The problem ▸ Could you retype all of the records exactly, leaving out every picture?

Stored items ▸
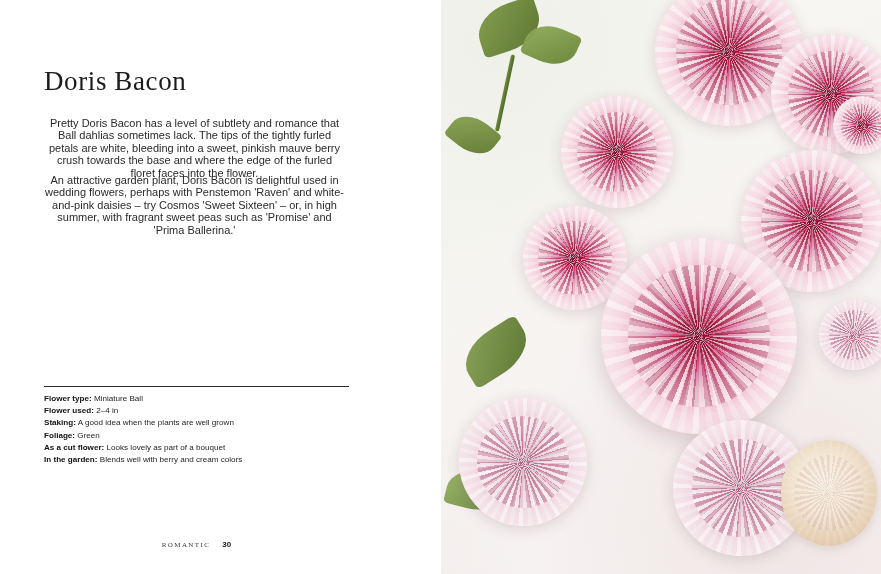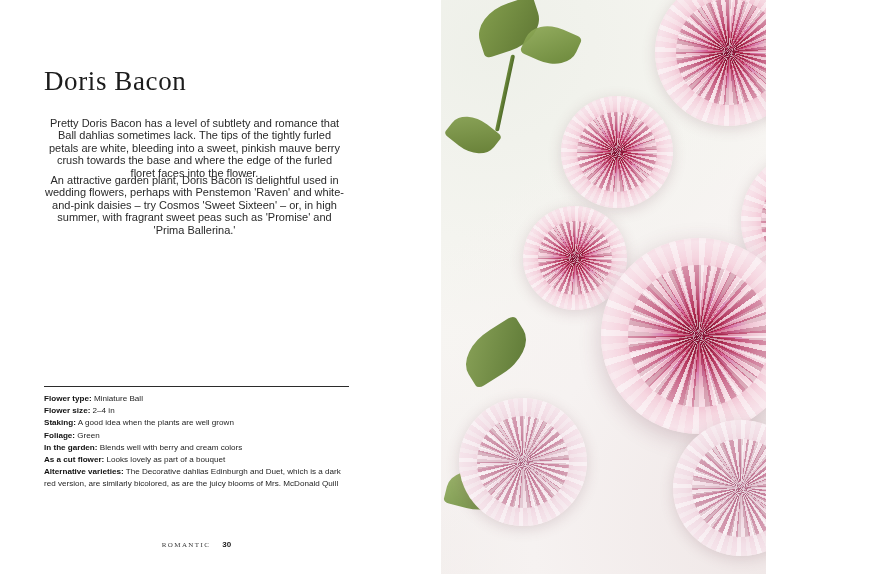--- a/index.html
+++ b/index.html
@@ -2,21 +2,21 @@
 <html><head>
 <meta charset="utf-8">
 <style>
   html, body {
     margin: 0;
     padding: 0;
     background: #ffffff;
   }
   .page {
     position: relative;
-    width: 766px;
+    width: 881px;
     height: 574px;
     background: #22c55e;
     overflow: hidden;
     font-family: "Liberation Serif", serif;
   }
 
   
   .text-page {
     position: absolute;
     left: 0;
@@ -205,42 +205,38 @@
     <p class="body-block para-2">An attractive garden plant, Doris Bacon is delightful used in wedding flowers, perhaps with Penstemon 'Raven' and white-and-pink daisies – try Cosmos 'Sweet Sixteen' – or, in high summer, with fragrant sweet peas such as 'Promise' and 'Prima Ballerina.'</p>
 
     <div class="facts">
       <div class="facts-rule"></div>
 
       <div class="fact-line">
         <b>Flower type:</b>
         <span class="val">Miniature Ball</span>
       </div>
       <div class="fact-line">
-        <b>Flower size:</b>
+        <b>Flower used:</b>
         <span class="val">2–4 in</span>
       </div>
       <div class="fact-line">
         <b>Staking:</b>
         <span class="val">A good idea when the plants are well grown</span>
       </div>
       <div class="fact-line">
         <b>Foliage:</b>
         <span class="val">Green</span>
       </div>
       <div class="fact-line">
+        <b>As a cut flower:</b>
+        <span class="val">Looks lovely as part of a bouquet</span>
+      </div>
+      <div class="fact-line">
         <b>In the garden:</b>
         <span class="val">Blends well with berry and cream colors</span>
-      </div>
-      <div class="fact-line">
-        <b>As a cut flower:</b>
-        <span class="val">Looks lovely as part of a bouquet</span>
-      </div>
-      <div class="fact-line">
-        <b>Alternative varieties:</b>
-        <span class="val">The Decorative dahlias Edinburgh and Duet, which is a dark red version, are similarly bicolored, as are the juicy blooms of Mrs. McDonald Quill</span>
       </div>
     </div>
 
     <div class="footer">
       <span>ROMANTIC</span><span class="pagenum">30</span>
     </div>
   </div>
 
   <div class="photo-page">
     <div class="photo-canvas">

Expected answer ▸
--- a/index.html
+++ b/index.html
@@ -2,21 +2,21 @@
 <html><head>
 <meta charset="utf-8">
 <style>
   html, body {
     margin: 0;
     padding: 0;
     background: #ffffff;
   }
   .page {
     position: relative;
-    width: 766px;
+    width: 881px;
     height: 574px;
     background: #22c55e;
     overflow: hidden;
     font-family: "Liberation Serif", serif;
   }
 
   
   .text-page {
     position: absolute;
     left: 0;
@@ -205,42 +205,38 @@
     <p class="body-block para-2">An attractive garden plant, Doris Bacon is delightful used in wedding flowers, perhaps with Penstemon 'Raven' and white-and-pink daisies – try Cosmos 'Sweet Sixteen' – or, in high summer, with fragrant sweet peas such as 'Promise' and 'Prima Ballerina.'</p>
 
     <div class="facts">
       <div class="facts-rule"></div>
 
       <div class="fact-line">
         <b>Flower type:</b>
         <span class="val">Miniature Ball</span>
       </div>
       <div class="fact-line">
-        <b>Flower size:</b>
+        <b>Flower used:</b>
         <span class="val">2–4 in</span>
       </div>
       <div class="fact-line">
         <b>Staking:</b>
         <span class="val">A good idea when the plants are well grown</span>
       </div>
       <div class="fact-line">
         <b>Foliage:</b>
         <span class="val">Green</span>
       </div>
       <div class="fact-line">
+        <b>As a cut flower:</b>
+        <span class="val">Looks lovely as part of a bouquet</span>
+      </div>
+      <div class="fact-line">
         <b>In the garden:</b>
         <span class="val">Blends well with berry and cream colors</span>
-      </div>
-      <div class="fact-line">
-        <b>As a cut flower:</b>
-        <span class="val">Looks lovely as part of a bouquet</span>
-      </div>
-      <div class="fact-line">
-        <b>Alternative varieties:</b>
-        <span class="val">The Decorative dahlias Edinburgh and Duet, which is a dark red version, are similarly bicolored, as are the juicy blooms of Mrs. McDonald Quill</span>
       </div>
     </div>
 
     <div class="footer">
       <span>ROMANTIC</span><span class="pagenum">30</span>
     </div>
   </div>
 
   <div class="photo-page">
     <div class="photo-canvas">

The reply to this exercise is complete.